I’m planning on getting chickens and guineas soon. I’ve read on here some tips for them and have a few newbie questions:
1. I’m in N. FL and last frost is up to late March. Plan to raise them from chicks/keets inside until they’re ready to go out into a coop+free range life. I may get them mail order but also have a farm swap locally that may prove a source. Can they be raised together? Any insight about the timing?
2. My area sees summer heats of 100 degrees and winter lows below freezing. It rains often too. Any particular breed suggestions for chickens? I’ve raised Rhode Island Reds before in KY. The purpose of both chickens/guineas will be pest control and eggs.
3. What kind of noise are we talking about? I’ve seen folks say that their guineas are louder than anything else and some say they’re not generally. I’d love to keep roosters but how noisy are they? I have a four acre property, no HOA but I do have neighbors. Some have horses, someone has a rooster but I only hear him occasionally. 
I don’t want them to hate me LOL. 
Thanks!


----------



## Rammy (Jan 15, 2019)

I have chickens and it gets pretty cold here in the winter(TN), and all I do is put something up on the building to block the wind. Otherwise they do fine.
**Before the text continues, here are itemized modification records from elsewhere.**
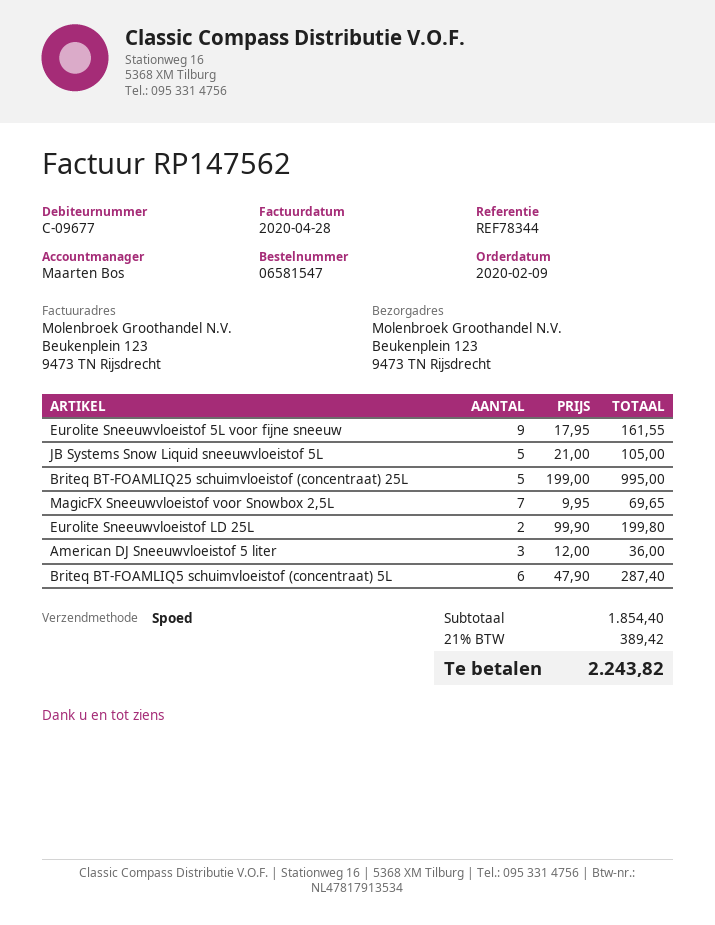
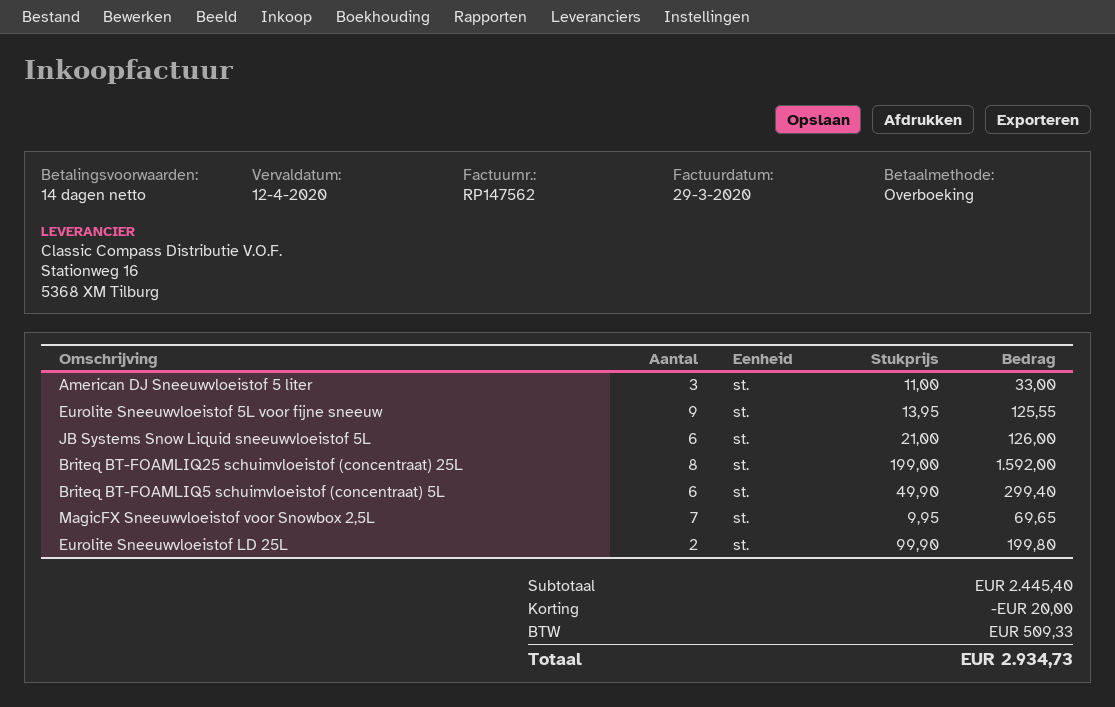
invoice date: 2020-04-28 -> 2020-03-29
Eurolite Sneeuwvloeistof 5L voor fijne sneeuw: 9 x 17.95 = 161.55 -> 9 x 13.95 = 125.55
JB Systems Snow Liquid sneeuwvloeistof 5L: 5 x 21.00 = 105.00 -> 6 x 21.00 = 126.00
Briteq BT-FOAMLIQ25 schuimvloeistof (concentraat) 25L: 5 x 199.00 = 995.00 -> 8 x 199.00 = 1592.00
American DJ Sneeuwvloeistof 5 liter: 3 x 12.00 = 36.00 -> 3 x 11.00 = 33.00
Briteq BT-FOAMLIQ5 schuimvloeistof (concentraat) 5L: 6 x 47.90 = 287.40 -> 6 x 49.90 = 299.40
subtotal: 1854.40 -> 2445.40
discount: none -> 20.00
tax: 389.42 -> 509.33
total: 2243.82 -> 2934.73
Ive got australorps, barred rocks, comets, lakenvekders, colombian wyandottes and easter eggers. They all do just fine in the winter.
In the summer they do ok also. I just make sure they have plenty of fresh water and somewhere to get some shade. If where your going to put them has trees or shrubs, that wiill help. It will also give them cover from diving hawks or other birds of prey that think your birds would make a tasty snack.
I know someone who had keets with his hens and had no problems.
Make sure to use a good layer feed and get some oyster shell.
Welcome to  BYH! 
I


----------



## Sheepshape (Jan 16, 2019)

Welcome Jessica C,

I've got 30 plus chickens and winters can be well below freezing, though summers rarely very hot. Chickens tolerate heat and cold very well generally, though breeds like Silkies don't do well in the wet as their feathers aren't waterproof. I keep Brahmas, Naked Necks, brown hybrids and have had La Flèche. Feather legged birds are good in the cold, but get muddy feet in the wet (haven't found this to be much of a problem). They huddle together and 'fluff up' in the cold and appreciate some hot food, but laugh at the winter really. In the summer they seek shade or lie sunbathing. Rhode Island Reds are tough all-rounders.
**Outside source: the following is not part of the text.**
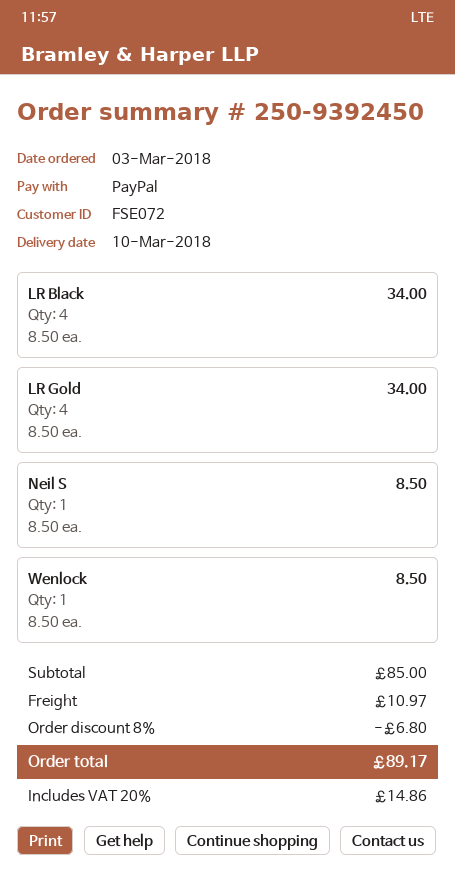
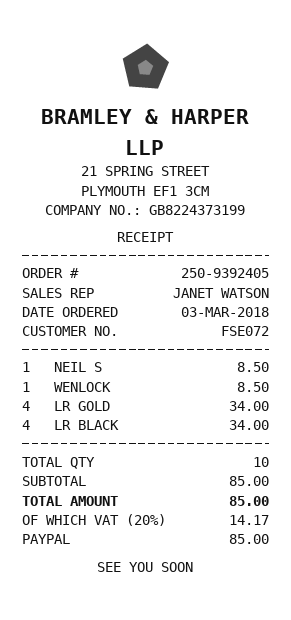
order number: 250-9392450 -> 250-9392405
discount: 8% = 6.80 -> none
shipping: 10.97 -> none
tax: 20% = 14.86 -> 20% = 14.17
total: 89.17 -> 85.00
Roosters can be very loud, and the bigger they are, the louder they are. My Brahmas are positive foghorns, but, living in the country, nobody minds (and they are quite a long way from the house!).
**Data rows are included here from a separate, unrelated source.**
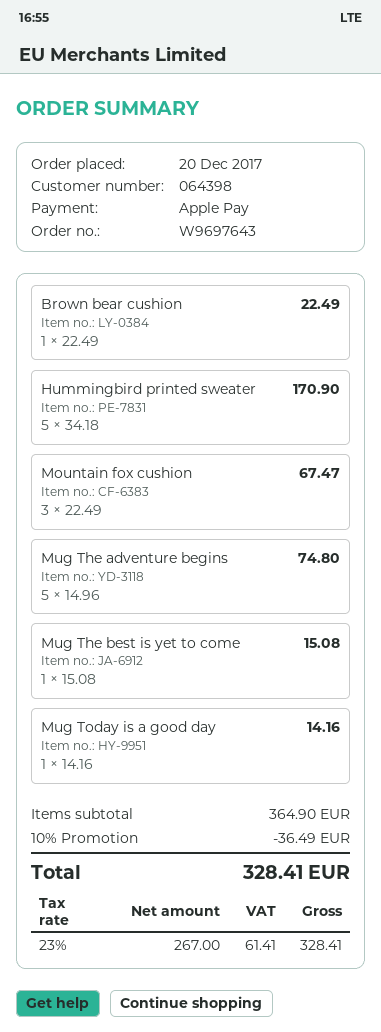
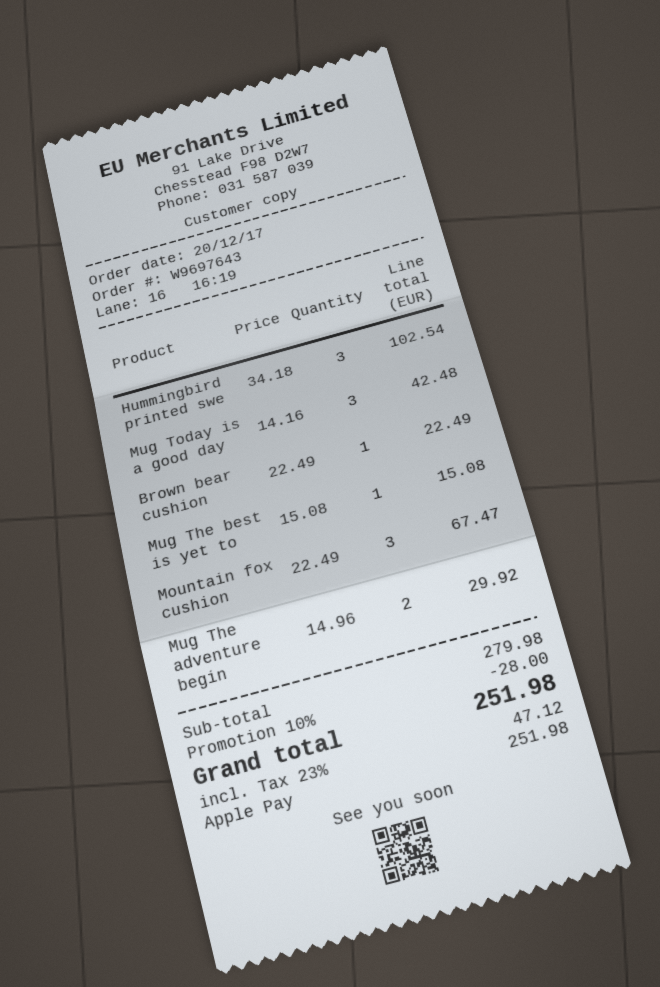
Hummingbird printed sweater: 5 x 34.18 = 170.90 -> 3 x 34.18 = 102.54
Mug The adventure begins: 5 x 14.96 = 74.80 -> 2 x 14.96 = 29.92
Mug Today is a good day: 1 x 14.16 = 14.16 -> 3 x 14.16 = 42.48
subtotal: 364.90 -> 279.98
discount: 10% = 36.49 -> 10% = 28.00
tax: 23% = 61.41 -> 23% = 47.12
total: 328.41 -> 251.98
Never had Guineas, so can't really say about their noise, but hens are far from quiet!

 Chicks need heat for about the first 6 weeks of their life, until they have adult feathers, unless they have the broody hen for warmth. I would wait until about Easter time to get some  chicks as a) Very few available up until that time at a reasonable price b) Heat won't be needed in such a big quantity and for so long.

Good Luck.


----------



## Granny Heeney (Jan 18, 2019)

WELCOME!     You're a bit below me (figure I'm east of Greenville, SC) but up here, everything around eats my chickens.    Please, please think long and hard on night time security when you're putting your coop together.  There's little worse than coming out in the morning to the headless bodies of your wee sweethearts...


----------



## Jessica C (Jan 18, 2019)

Granny Heeney said:


> WELCOME!     You're a bit below me (figure I'm east of Greenville, SC) but up here, everything around eats my chickens.    Please, please think long and hard on night time security when you're putting your coop together.  There's little worse than coming out in the morning to the headless bodies of your wee sweethearts...


Oh goodness, I’m so sorry! that’s horrible. I am still researching secure coops and we do have plenty of various predators here, so it is a priority. Thank you!


----------